Açıkcası cast yönetimini oldukça başarılı buldum. Cast direktörleri, hakimiyet ve yeterlilik konusunda güçlendikçe çok daha parlak sonuçlar çıkaracağına da inanıyorum. Bu projede de yan kadroda çok başarılı ve güçlü oyunculuklar izledim. Pek çoğu deneyimli, pek çoğu da isimsiz oyunculardı. Hepsinin gönlüne sağlık! Misal Feride'nin 10 yaş halini canlandıran Nehir Çağla Yaşar'ı tarifsiz beğendim. Nasıl isterseniz öyle adlandırın amma ekran işlerine baktığımda bazı oyuncuların gözlerinden asla somut olarak tarif edemeyeceğim bir ışık çıkıyor ve ciğerimi kesiyor. Dün gece Çalıkuşu'nu izlerken de bazı performanslarda aynı duyguya kapıldım. O ışık dile geliyor ve 'Olmadım, ben bu role oturmadım', diyor. Örnek de vereyim. Kanal D'nin başarılı projesi Kanıt dizisinde genç polis rolünde izlediğimiz Deniz Celiloğlu'nun çıktığı her sahnede sanki Kanıt'ı izliyormuş gibi hissettim oysa kadroda Suskunlar'daki yorumuyla ocağımıza ateş gibi düşen Mehmet Özgür de vardı ve onu izlerken aklıma zerre kadar Takoz İrfan gelmedi. Deniz Celiloğlu'nun canlandırmaya niyet ettiği karakterin ise bakışları, replikleri tonlayışı, saçı sakalı, yarı külhan duruşu tamamen bizim eski Selim'di. Selim, zaman makinesine binmiş, kostüm değiltirmiş ve Çalıkuşu'nun arızalı dünyasına ışınlanmış gibiydi. Olduğu gibi. Hiç değilse sakalını kesip, saçını yandan tara? Plastik malzemeni elletmeyeceksen o zaman yeni bir karakter ver bize? O da yok.

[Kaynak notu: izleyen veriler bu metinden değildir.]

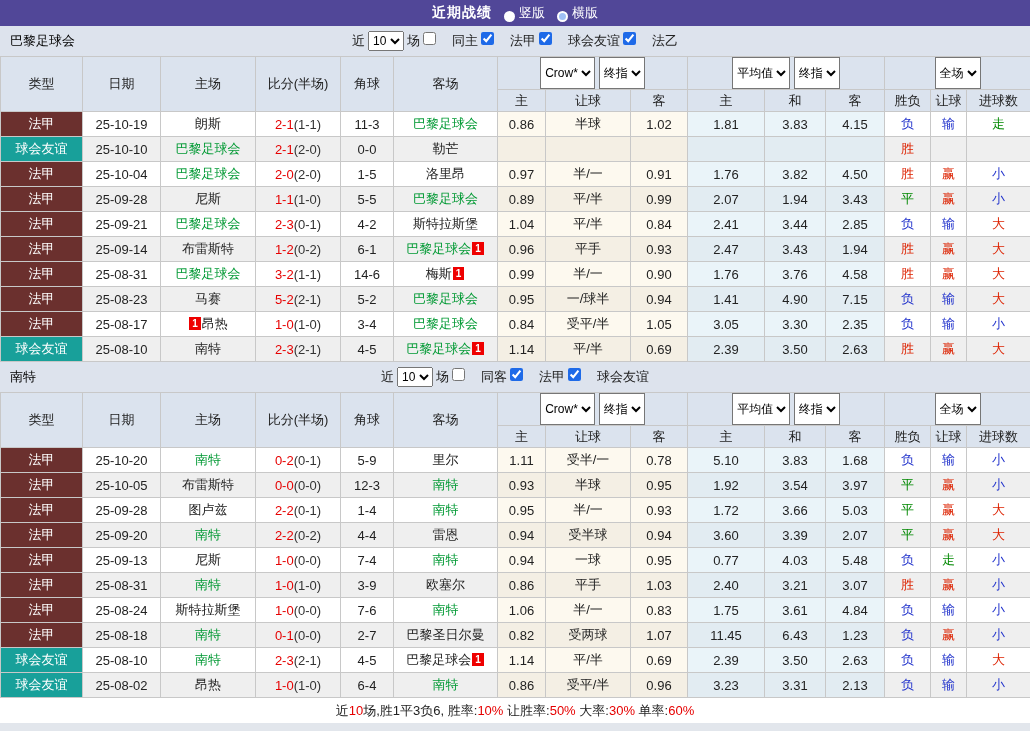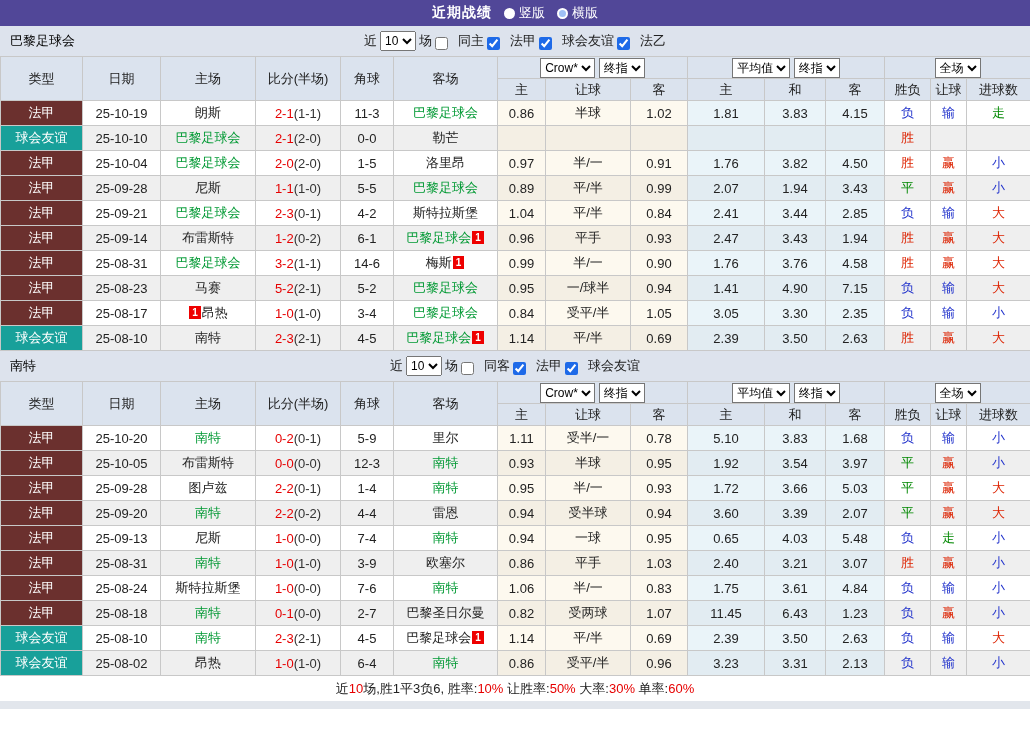"竖版" .radio-item { align-items: center -> flex-end }
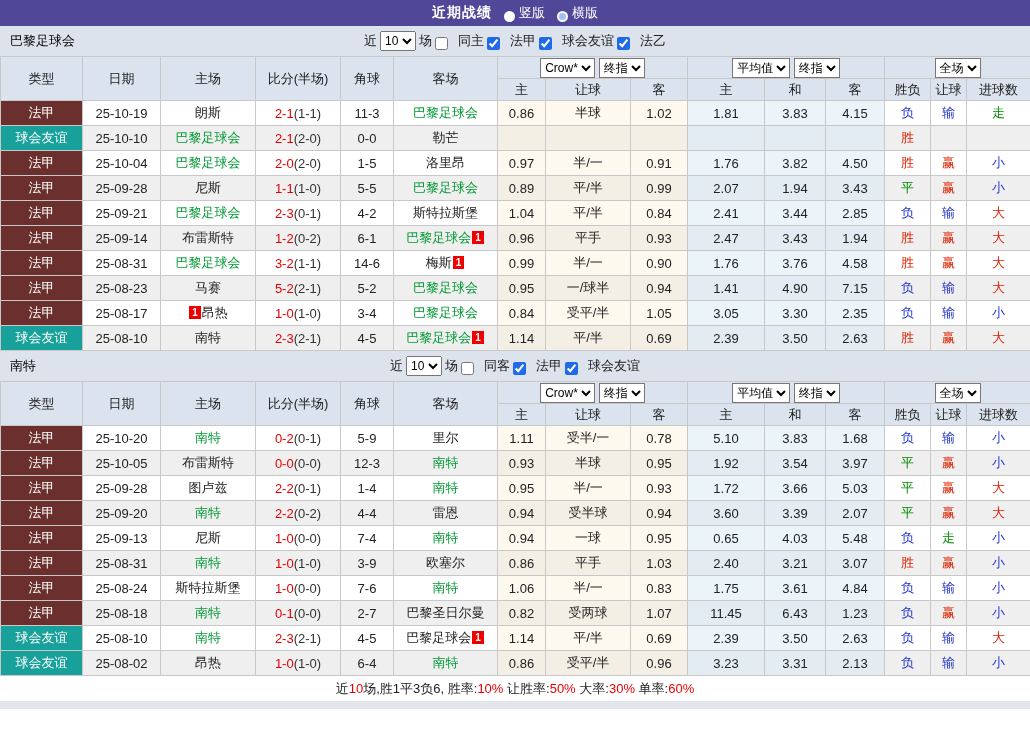"同主" .filter-controls label { align-items: flex-end -> flex-start; gap: 10px -> 16px }
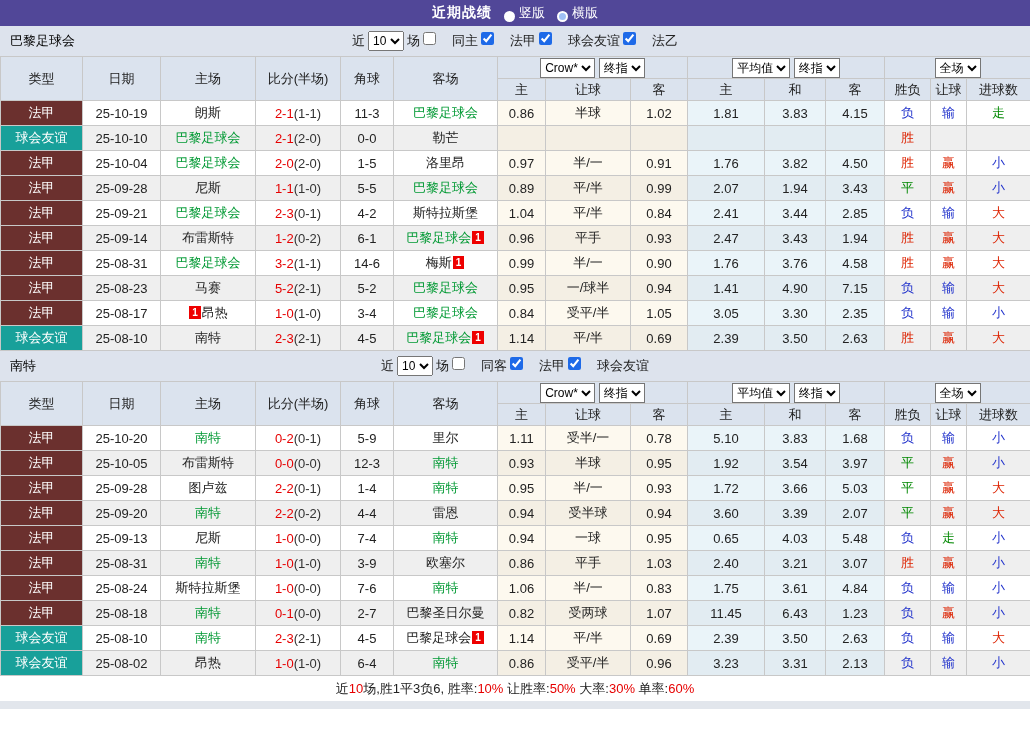"Crow*" thead select { height: 20px -> 32px }
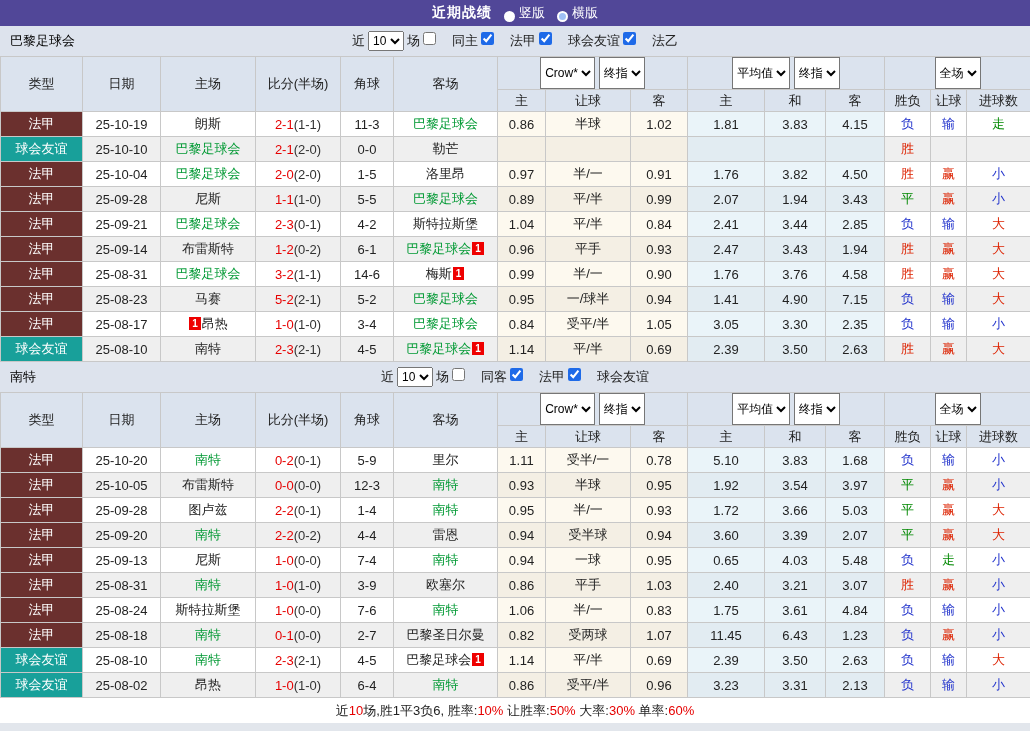"0.65" td.o2 { text: 0.65 -> 0.77 }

Eskisi gibi kadrolar çekime 2 hafta kala şıpınişi hazırlanmıyor ki, oyuncuların karakter çıkarmaya vakit bulamamalarını gerekçe olarak kabul edelim. Lafımın tamamı da Deniz Celiloğlu'na değil. Haddinden fazla alınmasın. Muhtemelen pek kıymetli ve yetenekli bir oyuncu adayı ama meziyetini henüz ekran seyircisiyle paylaşmaya karar vermemiş olmalı. Yeri gelmişken lafı meclisten dışarı ama mutlaka söylemeliyim, bazı ekran figürleri ve onlara yol açanlardaki bu sebepsiz 'özgüvenli' hali düpedüz meslek sevgisizliği olarak kabul ediyorum. Hayır, yüz bin kişi filmini izleyecek diye bir titizlenme, bir abartılı önemseme, kıymet verme hali takınacaksın ama 10 milyonun karşısına çıkarken, 'Alt tarafı televizyon işte!' Yağma Hasan'ın fırını çoktan kapandı, kaldırın kafanızı biraz da, dünyada sektörün geldiği noktalara bakın.

Ömrü bol olsun, blog röportajı için konuştuğumuzda, 'Oyunculuk bir ruh haldir.' demişti, Ahmet Mümtaz Taylan. Kulağıma küpedir, size de şiddetle tavsiye ederim. Netice.. Dizide en beğendiğim, çok zekice kurulmuş dediğim tek sahne de, Ortadoğu'da savaş esnasında çekilmiş ve net yorgunu bir fotoğraf karesinden yerelleştirme çıkınca toptan iflas ettim. Her şey kötü mü? Değil ama, benim için yeterli değil. Neden bu işi izleyeceğim, sorusuna cevap veremedim. Çalıkuşu, hayli demode uyarlama anlayışı, tuhaf rejisi, ergen hikâyesi ve (umarım henüz) içi boş karakterleriyle ilgi alanım olmaktan çok öteye düştü. 'Tims'e olan sevgi/ saygı kontenjanımı da Muhteşem Yüzyıl işgal edince 'İzlerim!' diyeceğim tek bir sebep bulamadım. Arada bakarım, o kadar..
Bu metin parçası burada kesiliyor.